The vaporising chamber may contain a wick to improve vaporisation. Nonetheless, the gas in the chamber is unlikely to be fully saturated with anaesthetic. The concentration leaving the vaporising chamber is, therefore, less than the saturated vapour pressure and is usually unknown. The concentration of anaesthetic emerging from the vaporiser, therefore, is also not known. Also, higher gas flow rates will tend to lower the concentration further, since the carrier gas spends less time in the vaporising chamber and less anaesthetic is vaporised.

Changes in temperature

No compensation is made for the effect of changes in temperature on saturated vapour pressure, so the output of such vaporisers is highly dependent upon the ambient temperature: 

Effect of changes in temperature on the output concentration of a simple halothane vaporiser calibrated at 20 degrees C.


The delivered concentration will also be reduced over time, since loss of the latent heat of vaporisation causes the liquid to cool and lowers the saturated vapour pressure. This is most noticeable in the case of ether vaporisers, where ice may form on the outside of the vaporisation chamber due to the extreme cold which develops owing to evaporation.


Because of these causes of variability in their output, simple vaporisers cannot generally be provided with a scale indicating the concentration of anaesthetic being delivered. Most merely have some qualitative scale such as Off to On, or 0 to 10. Adjustments to the vaporiser can only be made on the basis of the response of the patient, as judged by changes in the plane of anaesthesia.


The major advantage of simple vaporisers is their relatively low cost. Many are also designed to have a low internal resistance which allows them to be used as draw-over vaporisers.

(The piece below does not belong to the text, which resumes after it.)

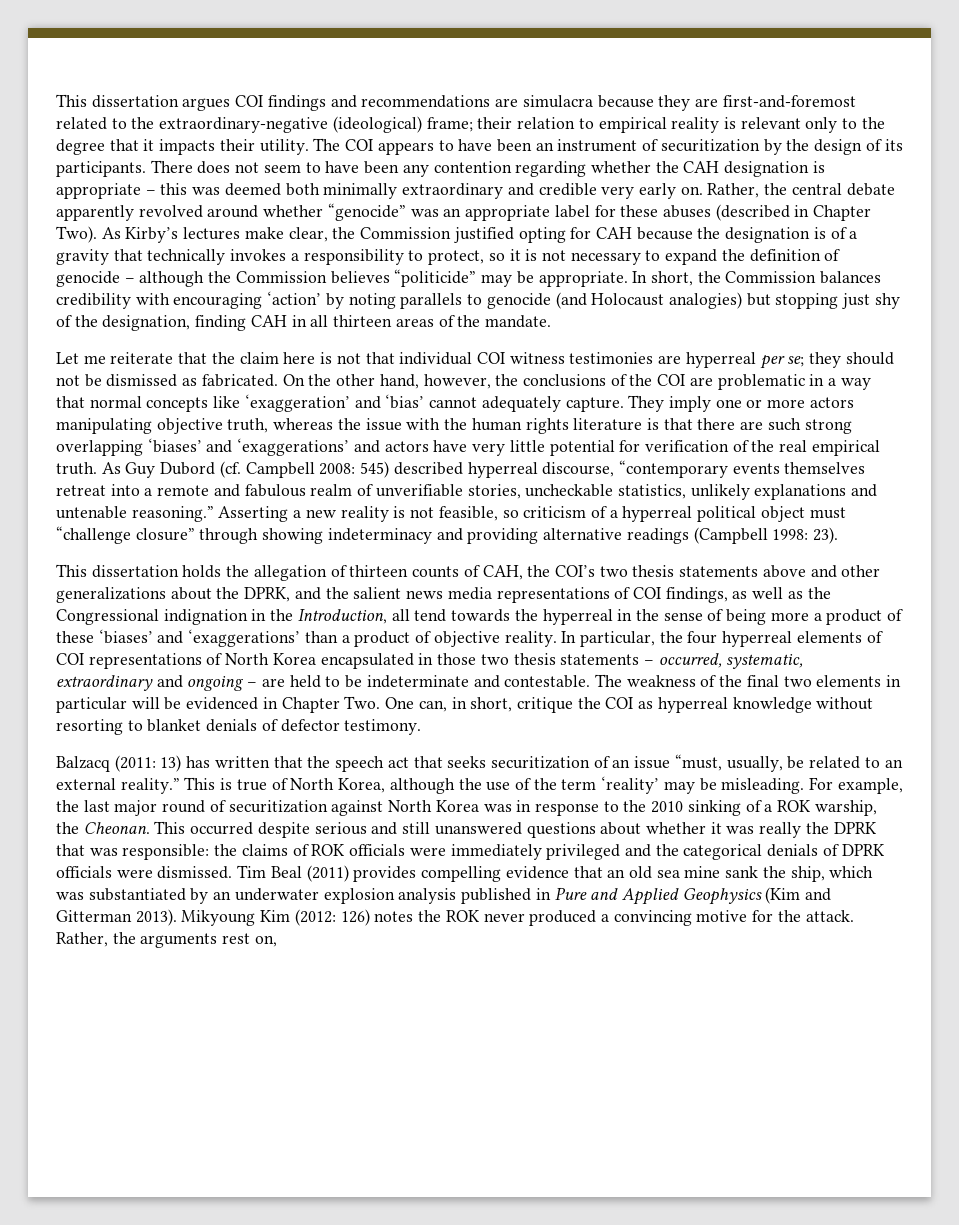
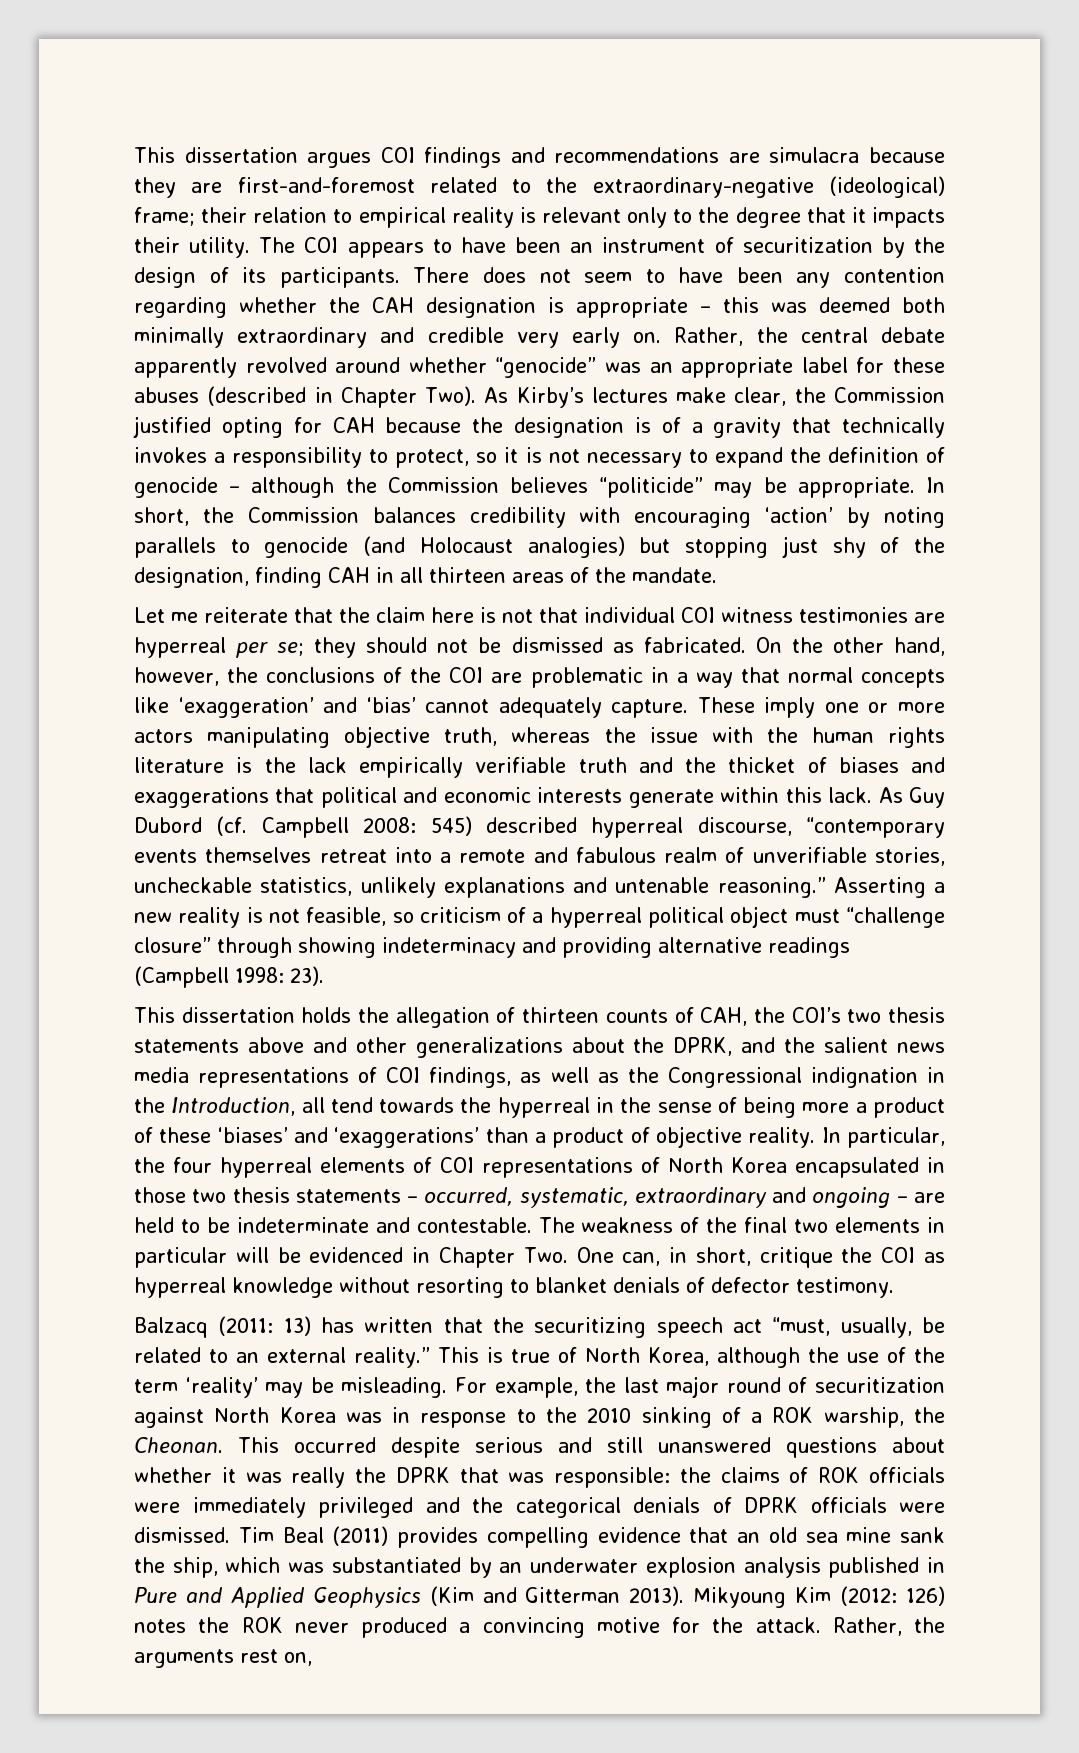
- They imply one or more actors manipulating objective truth, whereas the issue with the human rights literature is that there are such strong overlapping ‘biases’ and ‘exaggerations’ and actors have very little potential for verification of the real empirical truth.
+ These imply one or more actors manipulating objective truth, whereas the issue with the human rights literature is the lack empirically verifiable truth and the thicket of biases and exaggerations that political and economic interests generate within this lack.
- Balzacq (2011: 13) has written that the speech act that seeks securitization of an issue “must, usually, be related to an external reality.”
+ Balzacq (2011: 13) has written that the securitizing speech act “must, usually, be related to an external reality.”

Although simple vaporisers may in principle be used to vaporise any agent, the large difference in the saturated vapour pressure of different anaesthetics presents some practical difficulties. For example, vaporisers intended for use with halothane or isoflurane are designed to be relatively inefficient in order to produce a maximum output of around 3%. The disadvantage of simple vaporisers is their unknown and variable output. The rapid changes in depth of anaesthesia which may be achieved with halothane and isoflurane may cause major difficulties to occur if their concentration is not known.

Precision vaporisers incorporate mechanisms to compensate for these effects. Their output is reasonably constant over a wide range of conditions.